Así lo creyó hasta conocerla [Silvia Jara] tan libre de reglados como una emoción. ¿No iba a ser nuevo?
He encontrado una cosa graciosa.
"Nuevo quería ser, desnudo al menos."
No le pondría nombre a las sombras. Quería corporeizar sólo una efigie que parecía trazarse en la oscuridad, se concretaba de bultos e inventos, de manchas imprecisas, una figura equívocamente desvelada que presagiaba luminosas galerías y corredores de sol, de aire y de cielo limpios, eminente como la roca tallada por los vientos y el tiempo de muchos siglos.

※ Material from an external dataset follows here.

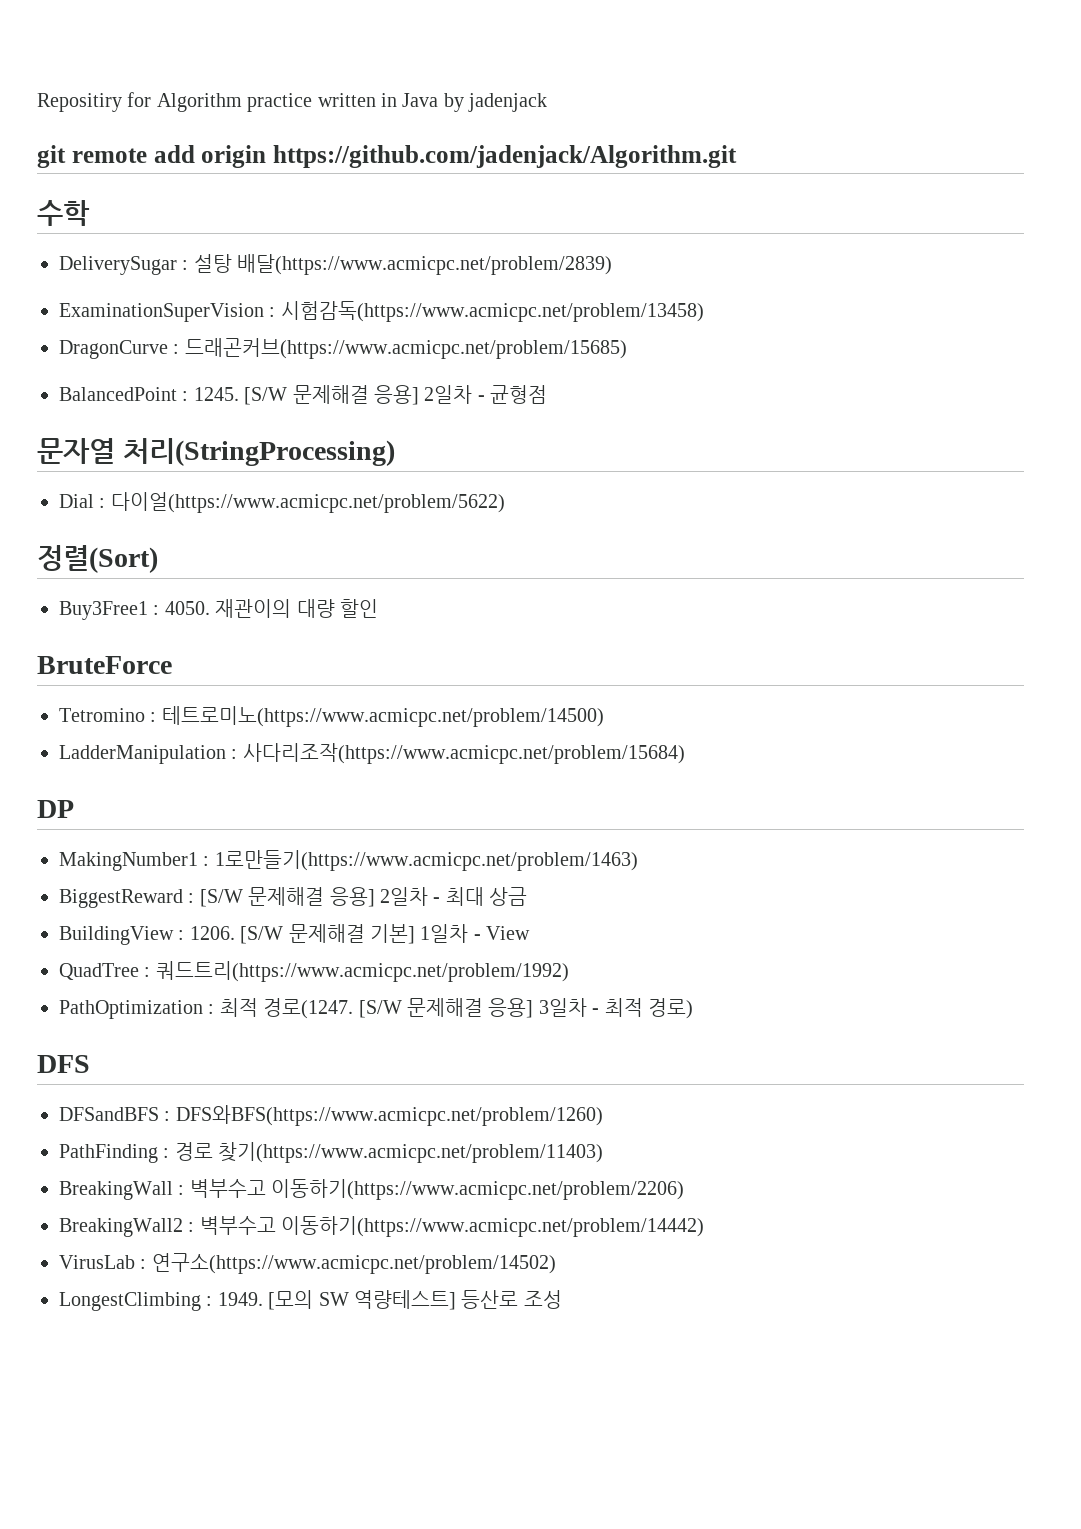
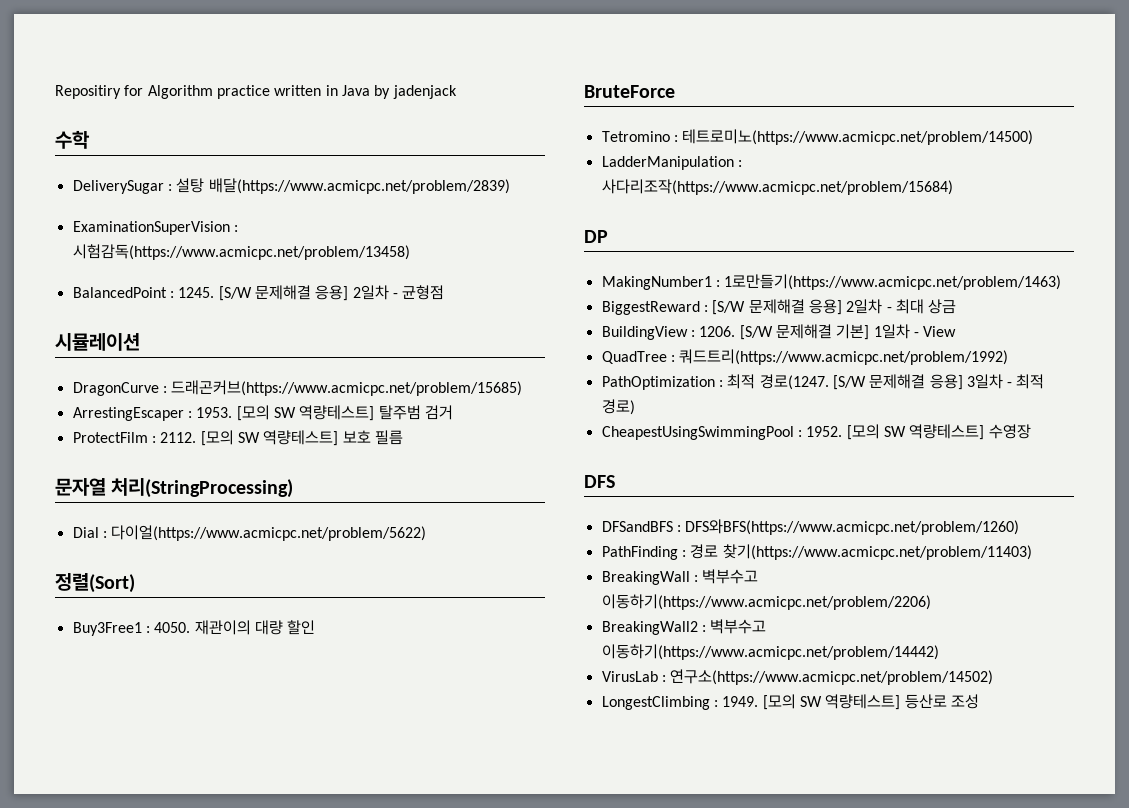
[37,145,737,168] // git remote add origin https://github.com/jadenjack/Algorithm.git -> (457, 92) none
[59,338,627,359] // DragonCurve : 드래곤커브(https://www.acmicpc.net/problem/15685) -> (410, 252) none
(548, 394) none -> [55,333,140,351] [72,380,523,396] [72,405,453,421] [72,430,403,446] // 시뮬레이션 // DragonCurve : 드래곤커브(https://www.acmicpc.net/problem/15685) // ArrestingEscaper : 1953. [모의 SW 역량테스트] 탈주범 검거 // ProtectFilm : 2112. [모의 SW 역량테스트] 보호 필름
(693, 1008) none -> [601,424,1031,440] // CheapestUsingSwimmingPool : 1952. [모의 SW 역량테스트] 수영장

Añadía convencido: "No me creerás si te digo que ya estoy entre aquellos que disfrutan de... un alma moderada. Tendrás que aceptar mi conversión aunque concite una piedad, o la repulsa. ¿Puedes entender esto? En cualquier caso me adentraré en el bosque, o donde sea, con el corazón limpio de tinieblas." [?]

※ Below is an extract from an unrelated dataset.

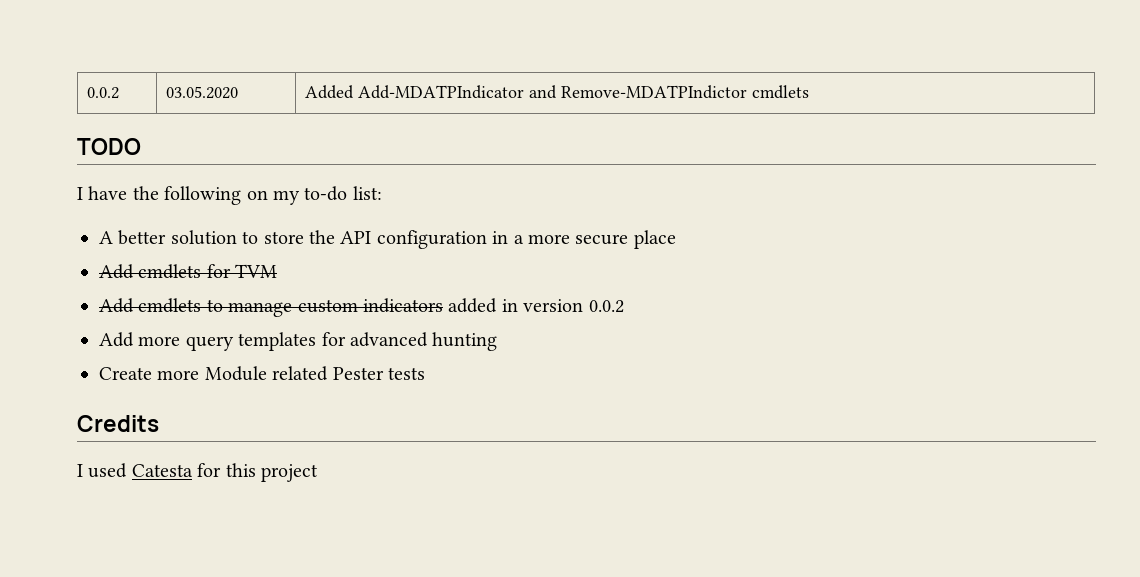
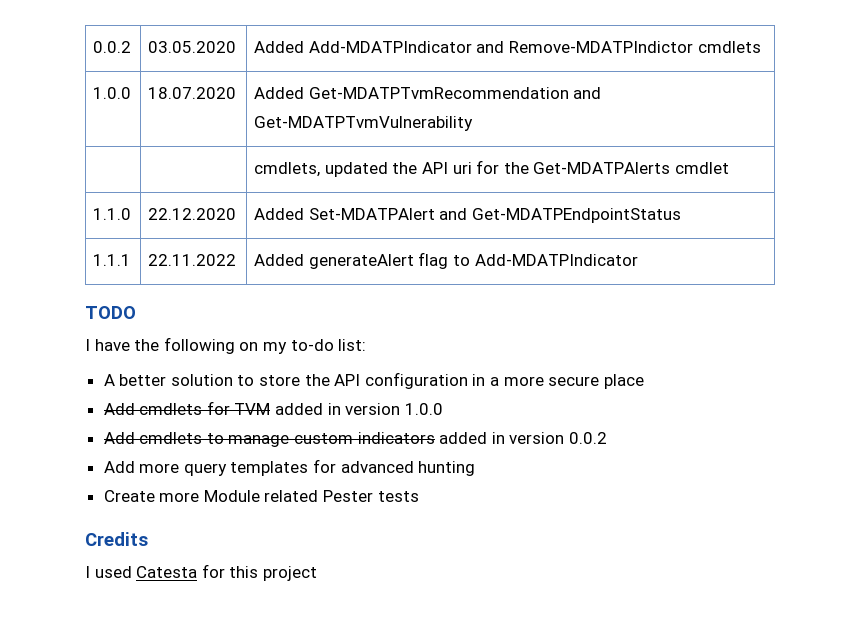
(809, 92) none -> [93,87,132,99] [148,87,237,99] [254,87,602,99] [254,116,474,131] [254,160,730,177] [93,208,132,220] [148,208,237,220] [254,208,682,223] [93,254,132,266] [148,254,237,266] [254,252,638,269] // 1.0.0 | 18.07.2020 | Added Get-MDATPTvmRecommendation and Get-MDATPTvmVulnerability // | | cmdlets, updated the API uri for the Get-MDATPAlerts cmdlet // 1.1.0 | 22.12.2020 | Added Set-MDATPAlert and Get-MDATPEndpointStatus // 1.1.1 | 22.11.2022 | Added generateAlert flag to Add-MDATPIndicator
(278, 271) none -> [275,403,443,415] added in version 1.0.0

El concilio era su alma: la naturaleza y él. Formarían una junta indisoluble. Decretaba normas tan confusas como el origen que las instauraba.
El arte de la introspección, de la coartada esteparia, del designar a hurtadillas las cosas más inanes o imperiosas: sé lo que soy, pero no sé lo que quiero; busquemos, pues, el indicio. Un arte de elusión, pero al estar hecho de incógnitas y dudas plantea curiosidades inagotables y propicia ideas enriquecedoras. Abre todas las rutas a un corazón enfermo.

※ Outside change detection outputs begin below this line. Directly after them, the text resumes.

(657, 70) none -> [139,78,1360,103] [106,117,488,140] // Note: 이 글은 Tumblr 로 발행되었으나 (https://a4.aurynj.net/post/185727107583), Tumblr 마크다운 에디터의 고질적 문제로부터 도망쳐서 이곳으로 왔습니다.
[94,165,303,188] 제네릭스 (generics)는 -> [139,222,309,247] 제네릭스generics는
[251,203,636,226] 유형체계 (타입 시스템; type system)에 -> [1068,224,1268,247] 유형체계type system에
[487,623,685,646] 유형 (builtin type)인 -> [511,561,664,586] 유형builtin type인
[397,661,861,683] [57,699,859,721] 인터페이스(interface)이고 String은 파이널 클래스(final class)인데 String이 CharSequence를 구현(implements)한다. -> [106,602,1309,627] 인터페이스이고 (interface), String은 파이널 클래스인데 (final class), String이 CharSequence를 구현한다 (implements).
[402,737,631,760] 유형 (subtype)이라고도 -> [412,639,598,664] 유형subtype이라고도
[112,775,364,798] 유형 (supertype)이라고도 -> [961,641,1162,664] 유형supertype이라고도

Un arte invisible, nuevo, obliga a serias recomendaciones: la valentía, por ejemplo.
Brell terminaría siendo un artista del sendero y los vericuetos de la roca. Supo labrarse un mapa de pueriles (pero peligrosos) laberintos de árboles y torrenteras: no dudaba en acometer caminos nuevos, o improvisaba fascinantes extravíos en un paisaje que era a la vez el espejo crucial donde se reflejaban su desprecio a la debilidad y su esperanza más secreta.
Inventó cartas de navegación bajo un cielo sin horizonte. No era fácil seguir el rastro de las sendas. Largos años de abandono y el desdén a la labor del secano, tan fatigosa y ruda, habían convertido los viejos caminos del monte en pistas casi extinguidas al borde de barrancos impenetrables. Brell (aseguraba) halló que poseía un sexto sentido para rastrear huellas de pasos antiguos entre los áridos bancales y las terrazas del monte boscoso. Se perdía entre ellos con objeto deliberado, introduciéndose en umbrías y despeñaderos alejados de toda referencia natural de orientación. Desdeñaba el paisaje tranquilo, amansado por la mano del hombre, tan monótono en su medida pulcritud.
Se entendía así. Y como nada hubo en su conducta que delatara cualquier impropiedad o inconsecuencia creyó en la bondad de lo que hacía y en el tiempo perdido de su inoperancia. Labraba su alma en lo que parecía un desafío infecundo con una fe extraña.
Esa actitud obstaculizó para siempre un último intento de concebir una entelequia que actuara de nexo entre su imaginación y la realidad. Sólo se imaginaba él. Cualquier escritura que no fuera ésa lo sepultaba sin remedio en el tedio más atroz.